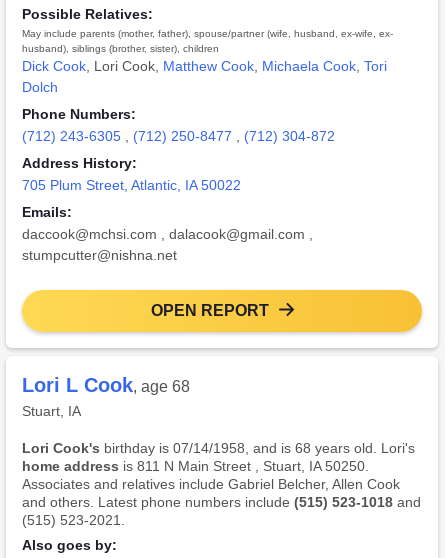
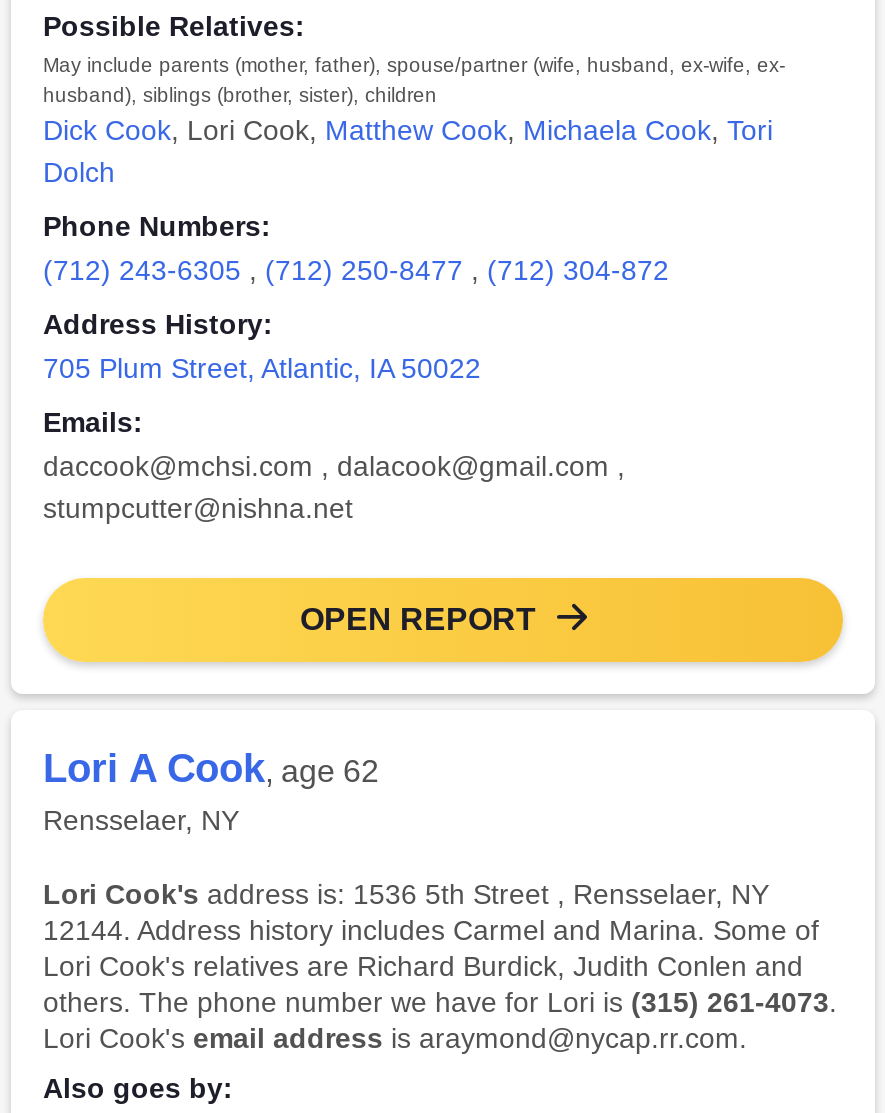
[22,374,190,419] Lori L Cook, age 68 | Stuart, IA -> [43,746,379,836] Lori A Cook, age 62 | Rensselaer, NY
[22,440,421,528] Lori Cook's birthday is 07/14/1958, and is 68 years old. Lori's | home address is 811 N Main Street , Stuart, IA 50250. | Associates and relatives include Gabriel Belcher, Allen Cook | and others. Latest phone numbers include (515) 523-1018 and | (515) 523-2021. -> [43,878,837,1054] Lori Cook's address is: 1536 5th Street , Rensselaer, NY | 12144. Address history includes Carmel and Marina. Some of | Lori Cook's relatives are Richard Burdick, Judith Conlen and | others. The phone number we have for Lori is (315) 261-4073. | Lori Cook's email address is araymond@nycap.rr.com.

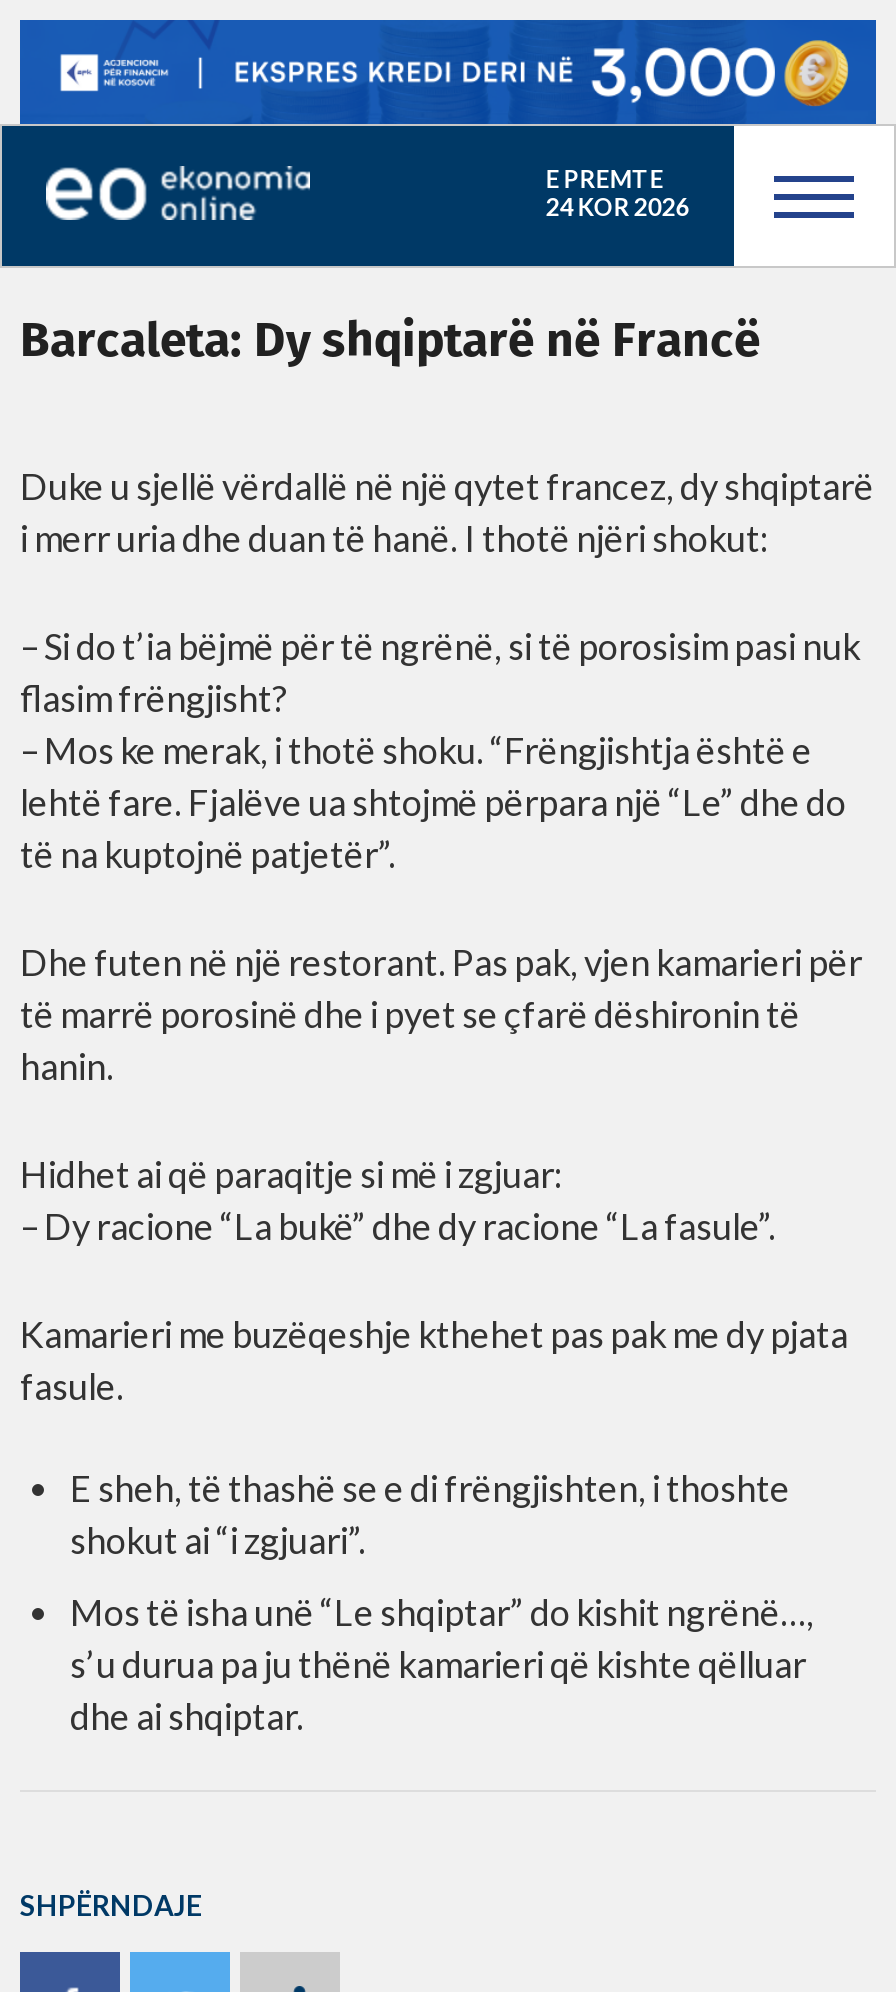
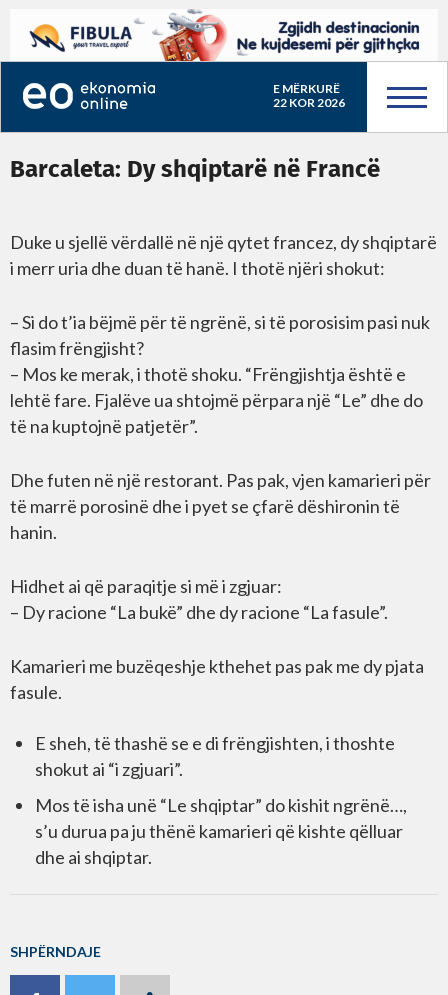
[18,18,878,194] [image] | E PREMTE -> [10,9,438,96] [image] | E MËRKURË
[545,192,689,222] 24 KOR 2026 -> [273,95,345,110] 22 KOR 2026

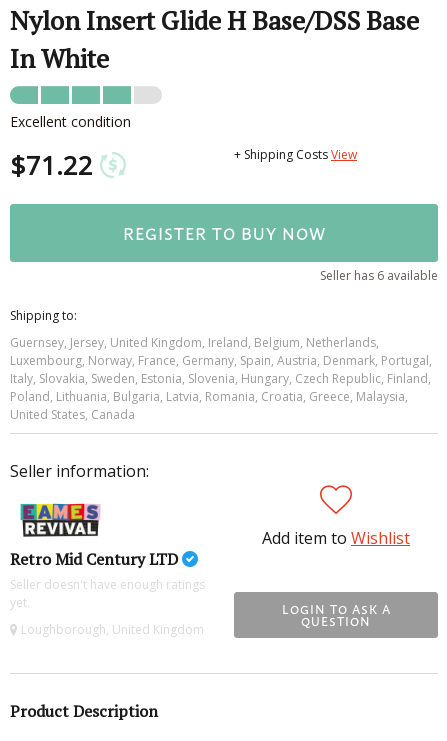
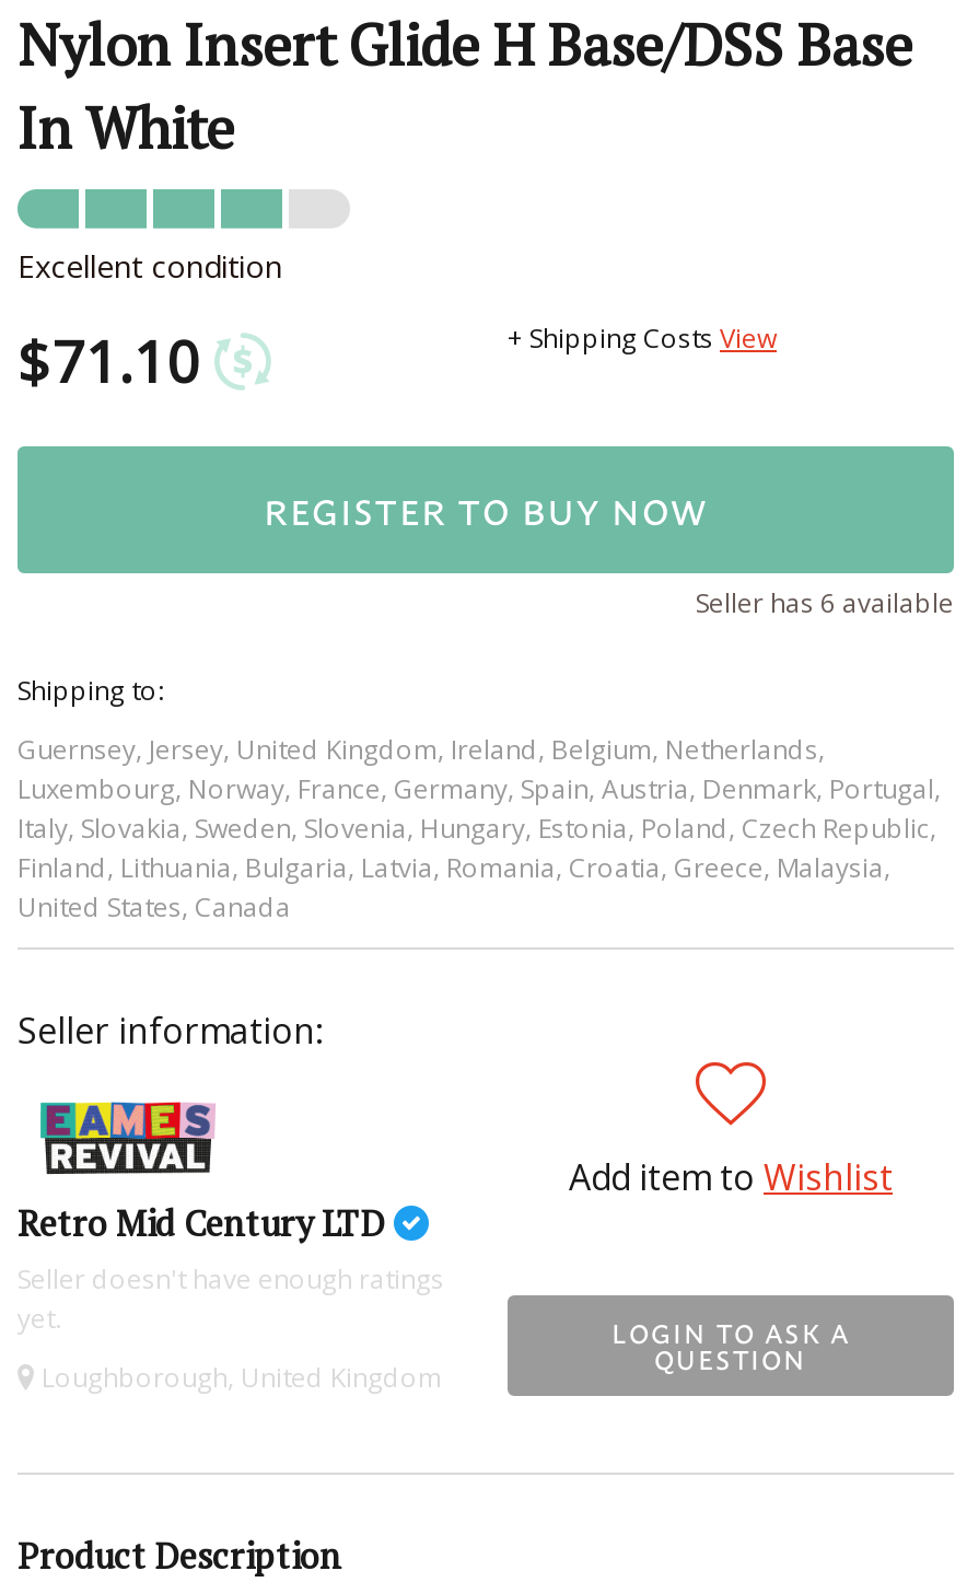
[10,147,100,183] $71.22 -> [18,322,214,400] $71.10
[10,370,431,387] Italy, Slovakia, Sweden, Estonia, Slovenia, Hungary, Czech Republic, Finland, -> [18,810,936,847] Italy, Slovakia, Sweden, Slovenia, Hungary, Estonia, Poland, Czech Republic,
[10,388,408,405] Poland, Lithuania, Bulgaria, Latvia, Romania, Croatia, Greece, Malaysia, -> [18,849,890,886] Finland, Lithuania, Bulgaria, Latvia, Romania, Croatia, Greece, Malaysia,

═══

→ Your assignment: Check the records above and copy each line that has the string "Finland".

→ Answer for the task:
[10,370,431,387] Italy, Slovakia, Sweden, Estonia, Slovenia, Hungary, Czech Republic, Finland, -> [18,810,936,847] Italy, Slovakia, Sweden, Slovenia, Hungary, Estonia, Poland, Czech Republic,
[10,388,408,405] Poland, Lithuania, Bulgaria, Latvia, Romania, Croatia, Greece, Malaysia, -> [18,849,890,886] Finland, Lithuania, Bulgaria, Latvia, Romania, Croatia, Greece, Malaysia,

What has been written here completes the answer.